Re: [PATCH] swiotlb: Validate bounce size in the sync/unmap path

From: Konrad Rzeszutek Wilk
Date: Mon Feb 08 2021 - 13:58:13 EST


On Fri, Feb 05, 2021 at 06:58:52PM +0100, Christoph Hellwig wrote:
> On Wed, Feb 03, 2021 at 02:36:38PM -0500, Konrad Rzeszutek Wilk wrote:
> > > So what? If you guys want to provide a new capability you'll have to do
> > > work. And designing a new protocol based around the fact that the
> > > hardware/hypervisor is not trusted and a copy is always required makes
> > > a lot of more sense than throwing in band aids all over the place.
> >
> > If you don't trust the hypervisor, what would this capability be in?
>
> Well, they don't trust the hypervisor to not attack the guest somehow,
> except through the data read. I never really understood the concept,
> as it leaves too many holes.
>
> But the point is that these schemes want to force bounce buffering
> because they think it is more secure. And if that is what you want
> you better have protocol build around the fact that each I/O needs
> to use bounce buffers, so you make those buffers the actual shared
> memory use for communication, and build the protocol around it.

Right. That is what the SWIOTLB pool ends up being as it is allocated at
bootup where the guest tells the hypervisor - these are shared and
clear-text.

> E.g. you don't force the ridiculous NVMe PRP offset rules on the block
> layer, just to make a complicated swiotlb allocation that needs to
> preserve the alignment just do I/O. But instead you have a trivial

I agree that NVMe is being silly. It could have allocated the coherent
pool and use that and do its own offset within that. That would in
essence carve out a static pool within the SWIOTLB static one..

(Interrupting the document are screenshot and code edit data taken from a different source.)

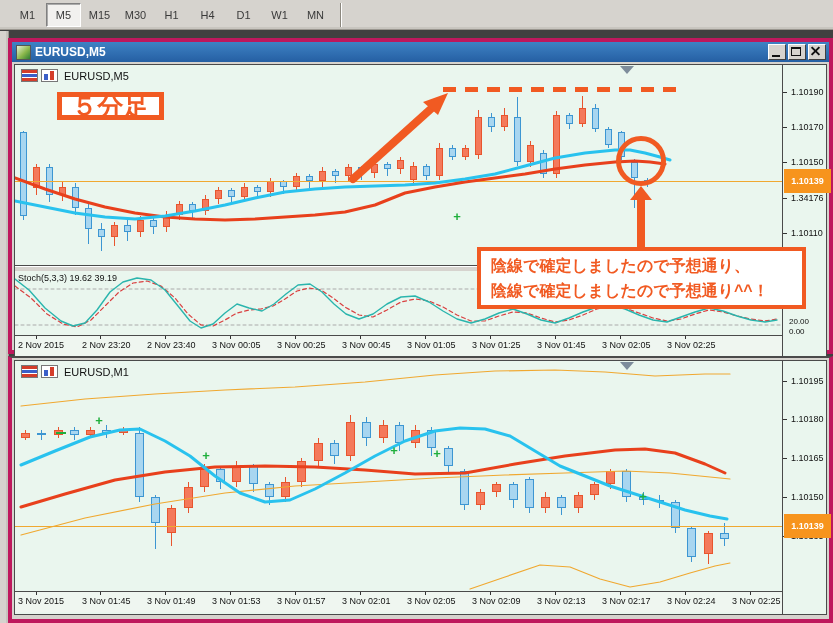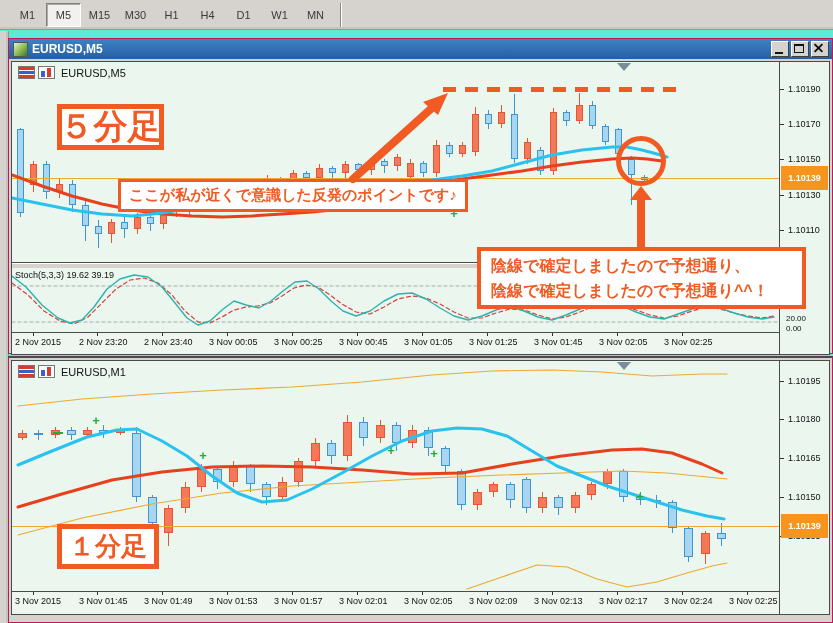--- a/index.html
+++ b/index.html
@@ -5,7 +5,7 @@
   html,body{margin:0;padding:0;}
   body{width:833px;height:623px;overflow:hidden;background:#D6D3CE;
        font-family:"Liberation Sans","DejaVu Sans",sans-serif;}
-  .screen{position:relative;width:833px;height:623px;background:#5eead4;}
+  .screen{position:relative;width:833px;height:623px;background:#404040;}
 
   
   .toolbar{position:absolute;left:0;top:0;width:833px;height:30px;background:#D6D3CE;

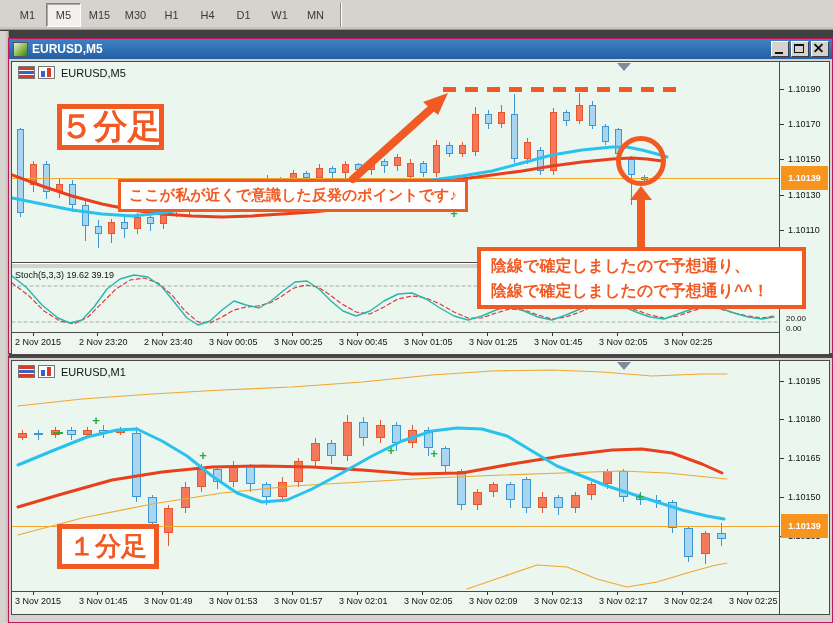--- a/index.html
+++ b/index.html
@@ -20,7 +20,7 @@
               border-right:1px solid #9A968F;box-shadow:inset -2px 0 0 #c6c3bd;}
 
   
-  .window{position:absolute;background:#D6D3CE;border:1px solid #be185d;box-sizing:border-box;}
+  .window{position:absolute;background:#D6D3CE;border:4px solid #be185d;box-sizing:border-box;}
   #win-m5{left:8px;top:38px;width:825px;height:316px;}
   #win-m1{left:8px;top:356px;width:825px;height:267px;border-top:2px solid #4A4A4A;}
   .titlebar{position:absolute;left:0;top:0;right:0;height:20px;

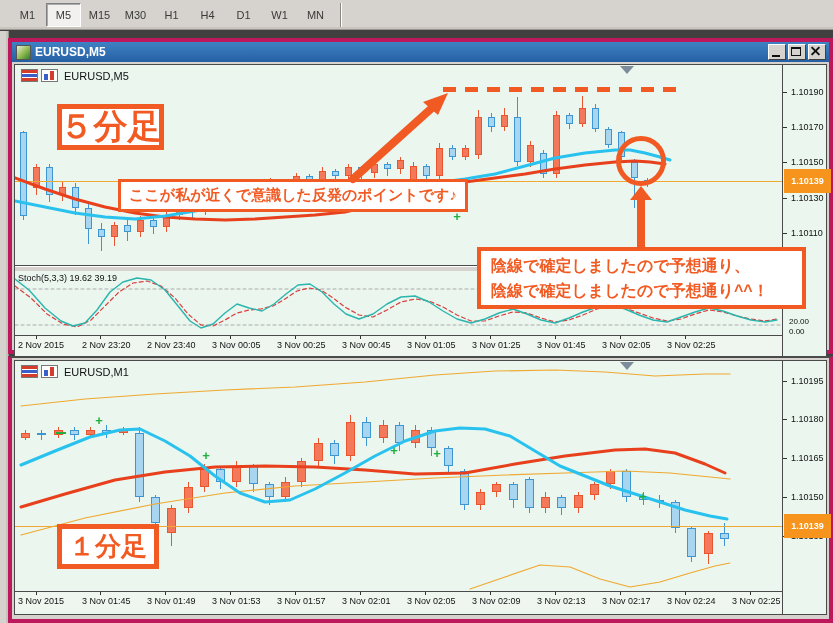--- a/index.html
+++ b/index.html
@@ -87,7 +87,7 @@
   .annotations{position:absolute;left:0;top:0;width:833px;height:623px;z-index:50;pointer-events:none;}
   .ann-box{position:absolute;background:#fff;border:3px solid #F15A22;color:#F15A22;font-weight:bold;
            display:flex;align-items:center;justify-content:center;box-sizing:border-box;white-space:nowrap;}
-  #ann-m5-label{left:57px;top:104px;width:107px;height:46px;border-width:5px;font-size:34px;}
+  #ann-m5-label{left:57px;top:92px;width:107px;height:28px;border-width:5px;font-size:26px;}
   #ann-m1-label{left:57px;top:524px;width:102px;height:45px;border-width:5px;font-size:26px;}
   #ann-note1{left:118px;top:179px;width:350px;height:33px;font-size:15px;}
   #ann-note2{left:477px;top:247px;width:329px;height:62px;border-width:4px;font-size:16px;

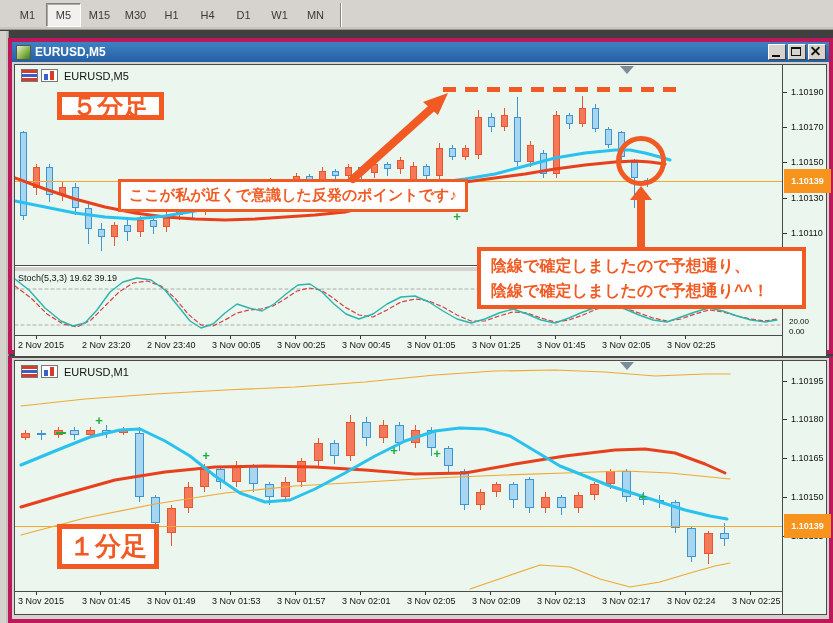--- a/index.html
+++ b/index.html
@@ -453,7 +453,6 @@
 
   <div class="annotations">
     <div class="ann-box" id="ann-m5-label">５分足</div>
-    <div class="ann-box" id="ann-note1">ここが私が近くで意識した反発のポイントです♪</div>
     <div class="ann-box" id="ann-note2">
       <span>陰線で確定しましたので予想通り、</span>
       <span>陰線で確定しましたので予想通り^^！</span>

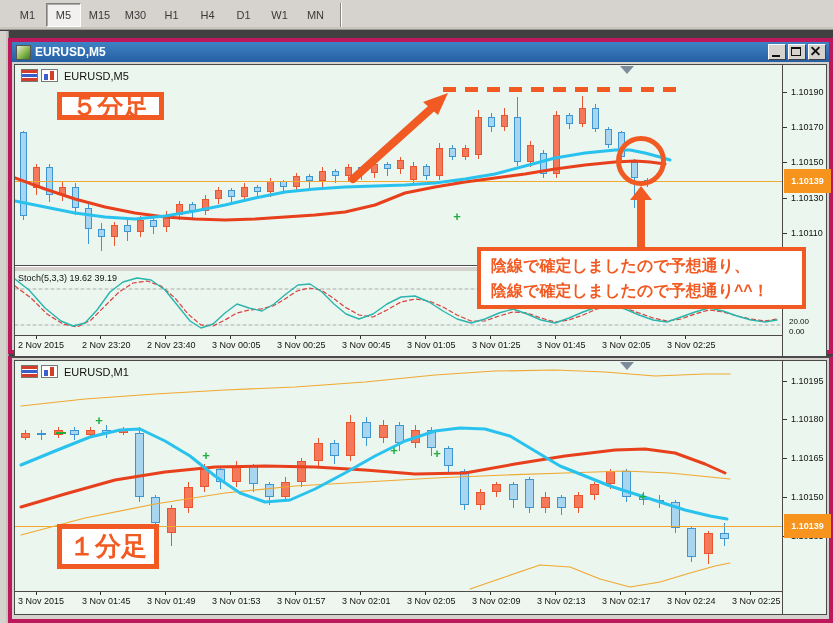--- a/index.html
+++ b/index.html
@@ -287,7 +287,7 @@
           <div class="price-tick" style="top: 97px;"></div>
           <div class="price-label" style="top: 97px;">1.10150</div>
           <div class="price-tick" style="top: 133px;"></div>
-          <div class="price-label" style="top: 133px;">1.10130</div>
+          <div class="price-label" style="top: 133px;">1.34176</div>
           <div class="price-tick" style="top: 168px;"></div>
           <div class="price-label" style="top: 168px;">1.10110</div>
           <div class="price-badge" style="top: 116px; background: rgb(247, 148, 29);">1.10139</div>

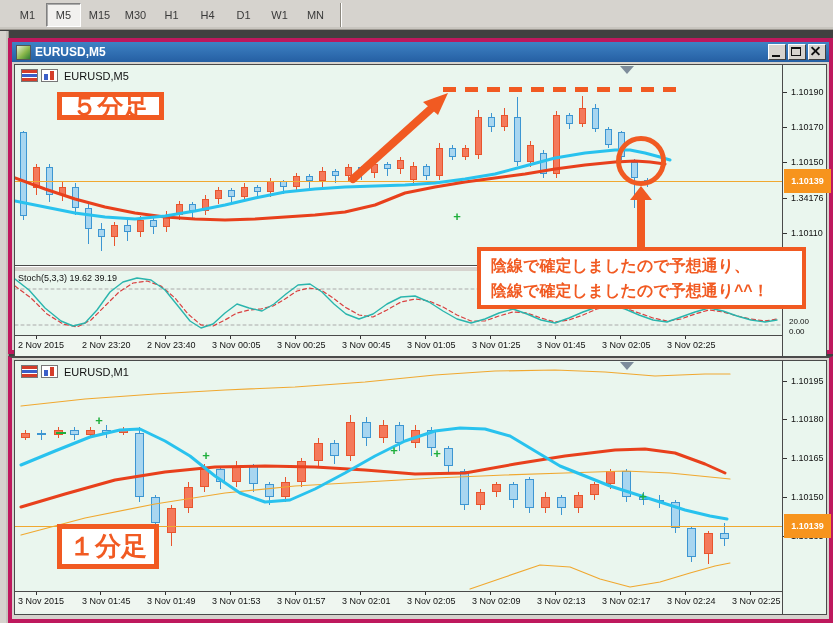--- a/index.html
+++ b/index.html
@@ -457,7 +457,6 @@
       <span>陰線で確定しましたので予想通り、</span>
       <span>陰線で確定しましたので予想通り^^！</span>
     </div>
-    <div class="ann-box" id="ann-m1-label">１分足</div>
     <div id="ann-dashed"></div>
     <div id="ann-circle"></div>
     <div id="ann-uparrow-head"></div>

TTM does that - it has its own DMA machinery on top of DMA API to deal
with its "passing" buffers from one application to another and the fun
of keeping track of that.

> ring buffer or whatever because you know I/O will be copied anyway
> and none of all the hard work higher layers do to make the I/O suitable
> for a normal device apply.

I lost you here. Sorry, are you saying have a simple ring protocol
(like NVME has), where the ring entries (SG or DMA phys) are statically
allocated and whenever NVME driver gets data from user-space it
would copy it in there?